In 1967 the very rare and lovely #3033 Beautiful Blues set was released exclusively by Sears.
This magnificent set came with a twist ‘n turn Barbie doll that had long hair, with a portion pulled on up on top of her head and tied with a pretty orange hair ribbon. She had real eye-lashes, and wore a two piece vinyl orange swim-suit with a one-piece fish-net swim-suit over it.
The one significant difference between this doll and all the other twist ‘n turn dolls that were released in 1967 was the striking powder blue eye shadow that Barbie wore in the Beautiful Blues Set. But, if you look closely at the picture in the Sears catalog, you will notice that the doll pictured does not show her blue eye-shadow at all, which of course was an error in printing.
Barbie was available in all the same traditional hair colors as the original twist ‘n turn Barbie doll; sun kissed (light blonde), summer sand (ash blond), chocolate bon bon (dark brown), and go go co co (light brown).

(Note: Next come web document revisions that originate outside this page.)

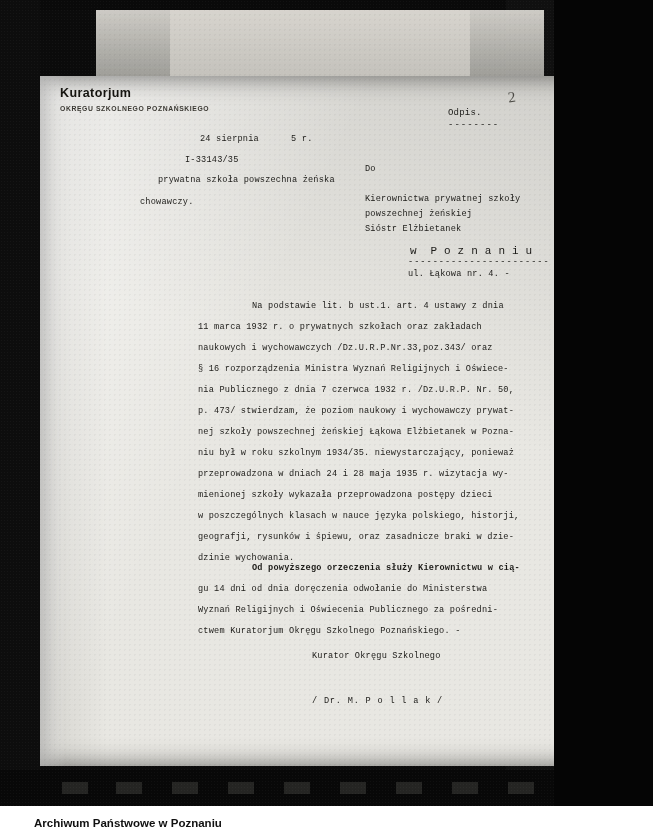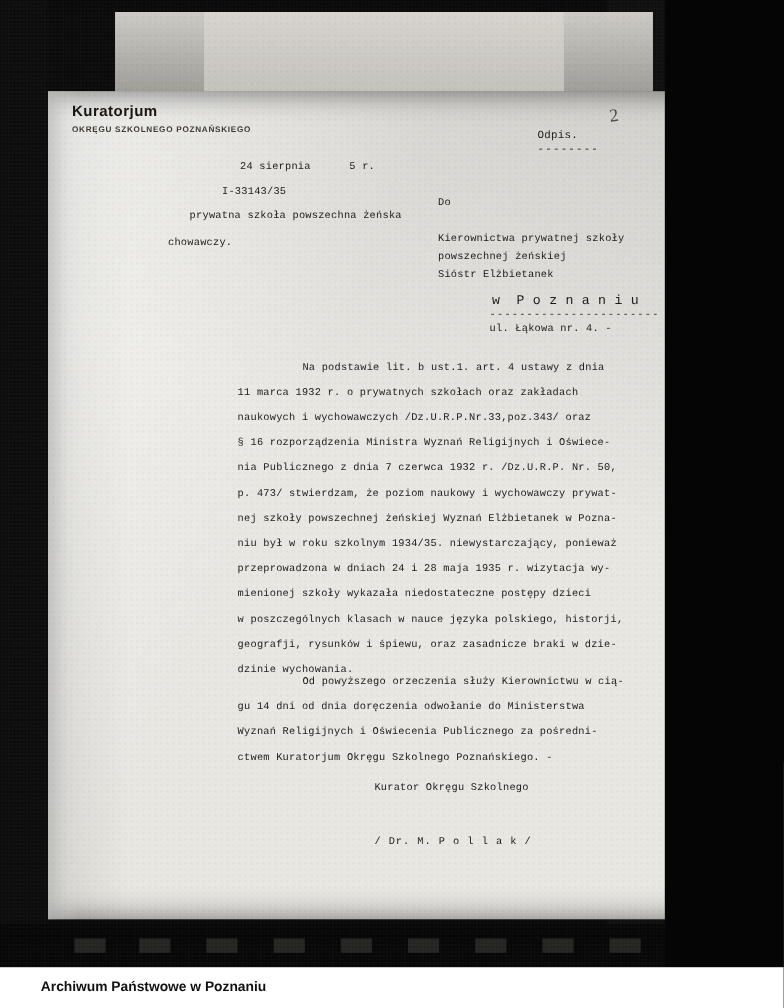--- a/index.html
+++ b/index.html
@@ -237,30 +237,30 @@
       <div class="t addr-rule" style="left:368px; top:181px;">-----------------------</div>
       <div class="t" style="left:368px; top:193px;">ul. Łąkowa nr. 4. -</div>
 
       <div id="body-block">
           <div class="t" style="left: 212px; top: 225px;">Na podstawie lit. b ust.1. art. 4 ustawy z dnia</div>
           <div class="t" style="left: 158px; top: 246px;">11 marca 1932 r. o prywatnych szkołach oraz zakładach</div>
           <div class="t" style="left: 158px; top: 267px;">naukowych i wychowawczych /Dz.U.R.P.Nr.33,poz.343/ oraz</div>
           <div class="t" style="left: 158px; top: 288px; font-family: Liberation Mono, monospace;">§ 16 rozporządzenia Ministra Wyznań Religijnych i Oświece-</div>
           <div class="t" style="left: 158px; top: 309px;">nia Publicznego z dnia 7 czerwca 1932 r. /Dz.U.R.P. Nr. 50,</div>
           <div class="t" style="left: 158px; top: 330px;">p. 473/ stwierdzam, że poziom naukowy i wychowawczy prywat-</div>
-          <div class="t" style="left: 158px; top: 351px;">nej szkoły powszechnej żeńskiej Wyznań Elżbietanek w Pozna-</div>
+          <div class="t" style="left: 158px; top: 351px;">nej szkoły powszechnej żeńskiej Łąkowa Elżbietanek w Pozna-</div>
           <div class="t" style="left: 158px; top: 372px;">niu był w roku szkolnym 1934/35. niewystarczający, ponieważ</div>
           <div class="t" style="left: 158px; top: 393px;">przeprowadzona w dniach 24 i 28 maja 1935 r. wizytacja wy-</div>
-          <div class="t" style="left: 158px; top: 414px;">mienionej szkoły wykazała niedostateczne postępy dzieci</div>
+          <div class="t" style="left: 158px; top: 414px;">mienionej szkoły wykazała przeprowadzona postępy dzieci</div>
           <div class="t" style="left: 158px; top: 435px;">w poszczególnych klasach w nauce języka polskiego, historji,</div>
           <div class="t" style="left: 158px; top: 456px;">geografji, rysunków i śpiewu, oraz zasadnicze braki w dzie-</div>
           <div class="t" style="left: 158px; top: 477px;">dzinie wychowania.</div>
         </div>
       <div id="body-block-2">
-          <div class="t" style="left: 212px; top: 487px;">Od powyższego orzeczenia służy Kierownictwu w cią-</div>
+          <div class="t" style="left: 212px; top: 487px; font-weight: bold;">Od powyższego orzeczenia służy Kierownictwu w cią-</div>
           <div class="t" style="left: 158px; top: 508px;">gu 14 dni od dnia doręczenia odwołanie do Ministerstwa</div>
           <div class="t" style="left: 158px; top: 529px;">Wyznań Religijnych i Oświecenia Publicznego za pośredni-</div>
           <div class="t" style="left: 158px; top: 550px; text-align: right;">ctwem Kuratorjum Okręgu Szkolnego Poznańskiego. -</div>
         </div>
 
       <div class="t" style="left:272px; top:575px;">Kurator Okręgu Szkolnego</div>
       <div class="t" style="left:272px; top:620px; letter-spacing:0.8px;">/ Dr. M. P o l l a k /</div>
     </div>
 
     <div id="strip-marks">

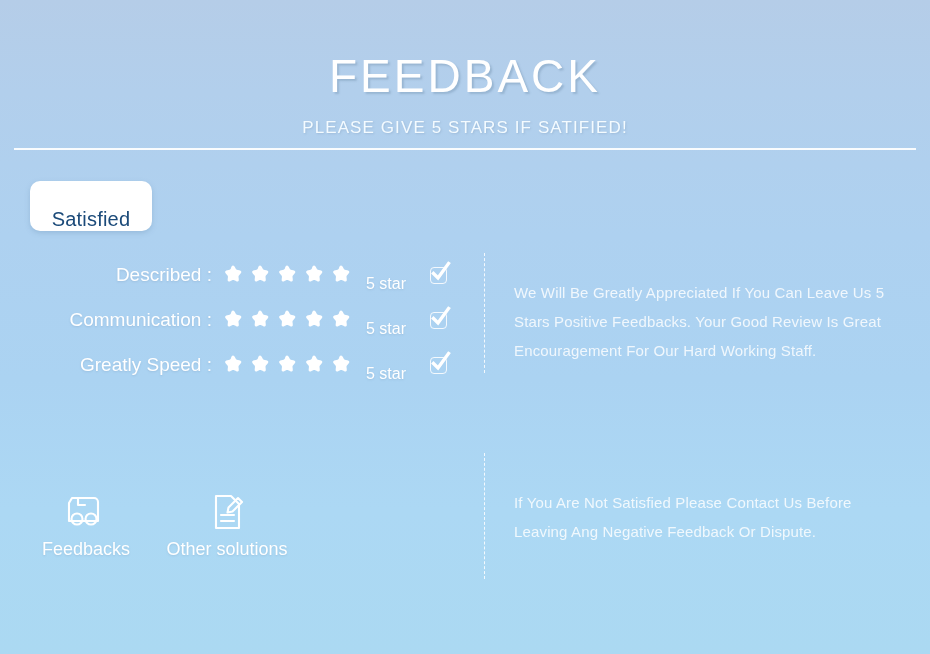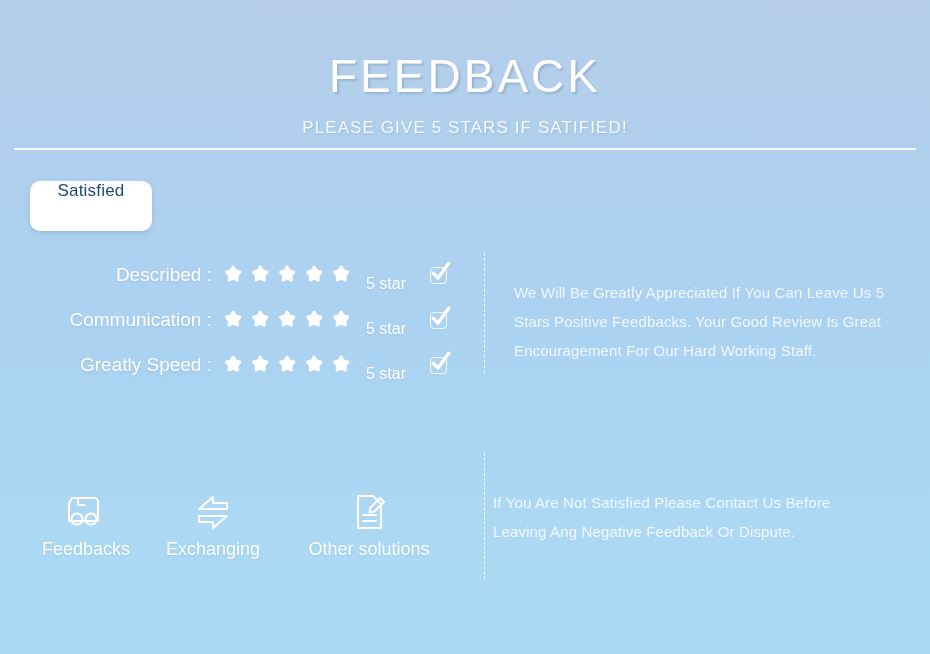--- a/index.html
+++ b/index.html
@@ -59,23 +59,23 @@
     background: #ffffff;
     opacity: 0.92;
   }
 
   
   .pill {
     position: absolute;
     background: #ffffff;
     border-radius: 10px;
     color: #1b4a79;
-    font-size: 17px;
-    display: flex;
-    align-items: flex-start;
+    font-size: 20px;
+    display: flex;
+    align-items: flex-end;
     justify-content: center;
     box-shadow: 0 2px 5px rgba(110,145,180,0.35);
     letter-spacing: 0.2px;
   }
   #pill-satisfied {
     left: 30px;
     top: 181px;
     width: 122px;
     height: 50px;
   }
@@ -157,21 +157,21 @@
 
   
   .note {
     position: absolute;
     color: rgba(255,255,255,0.82);
     font-size: 15px;
     line-height: 29px;
     letter-spacing: 0.15px;
   }
   #note-satisfied { left: 514px; top: 270px; width: 392px; margin-top: 8px; }
-  #note-unsatisfied { left: 493px; top: 488px; width: 380px; }
+  #note-unsatisfied { left: 514px; top: 488px; width: 380px; }
 
   
   .solutions {
     position: absolute;
     left: 30px;
     top: 489px;
     width: 440px;
     display: flex;
   }
   .solution {
@@ -321,29 +321,20 @@
         <svg width="44" height="40" viewBox="0 0 44 40">
           <path d="M8 6 H30 a4 4 0 0 1 4 4 V29 H5 V11 Z"></path>
           <path d="M14 6 V13 H21"></path>
           <circle cx="13" cy="27" r="5.5"></circle>
           <circle cx="27" cy="27" r="5.5"></circle>
         </svg>
       </div>
       <div class="sol-label">Feedbacks</div>
     </div>
 
-    <div class="solution" id="sol-1">
-      <div class="sol-icon">
-        <svg width="44" height="40" viewBox="0 0 44 40">
-          <path d="M8 17 L22 5 L22 11 L36 11 L36 17 Z"></path>
-          <path d="M36 24 L22 36 L22 30 L8 30 L8 24 Z"></path>
-        </svg>
-      </div>
-      <div class="sol-label">Exchanging</div>
-    </div>
 
     <div class="solution" id="sol-2">
       <div class="sol-icon">
         <svg width="44" height="40" viewBox="0 0 44 40">
           <path d="M11 4 H26 L34 12 V36 H11 Z"></path>
           <path d="M16 23 H29"></path>
           <path d="M16 29 H29"></path>
           <path d="M23.5 15.5 L33 6 L37 10 L27.5 19.5 L22.5 20.5 Z"></path>
         </svg>
       </div>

The set came with the doll and a stunning ensemble. The collection featured a blue sparkle one shoulder cocktail dress accented with a white satin bow with white satin trim, along with a beautiful matching blue satin coat trimmed with white fur. Completing the set were matching blue closed toe heels, and a blue clutch purse. There was a plastic ‘X’ stand and little blue hanger included as well.
Barbie Loves the Improvers - Barbie Inland Steel Gift Set
Rare Alert: Inland Steel Gift Set Promotion - Barbie Loves the Improvers Gift Set (1967). The set came with the #1190 Standard Straight-leg Barbie.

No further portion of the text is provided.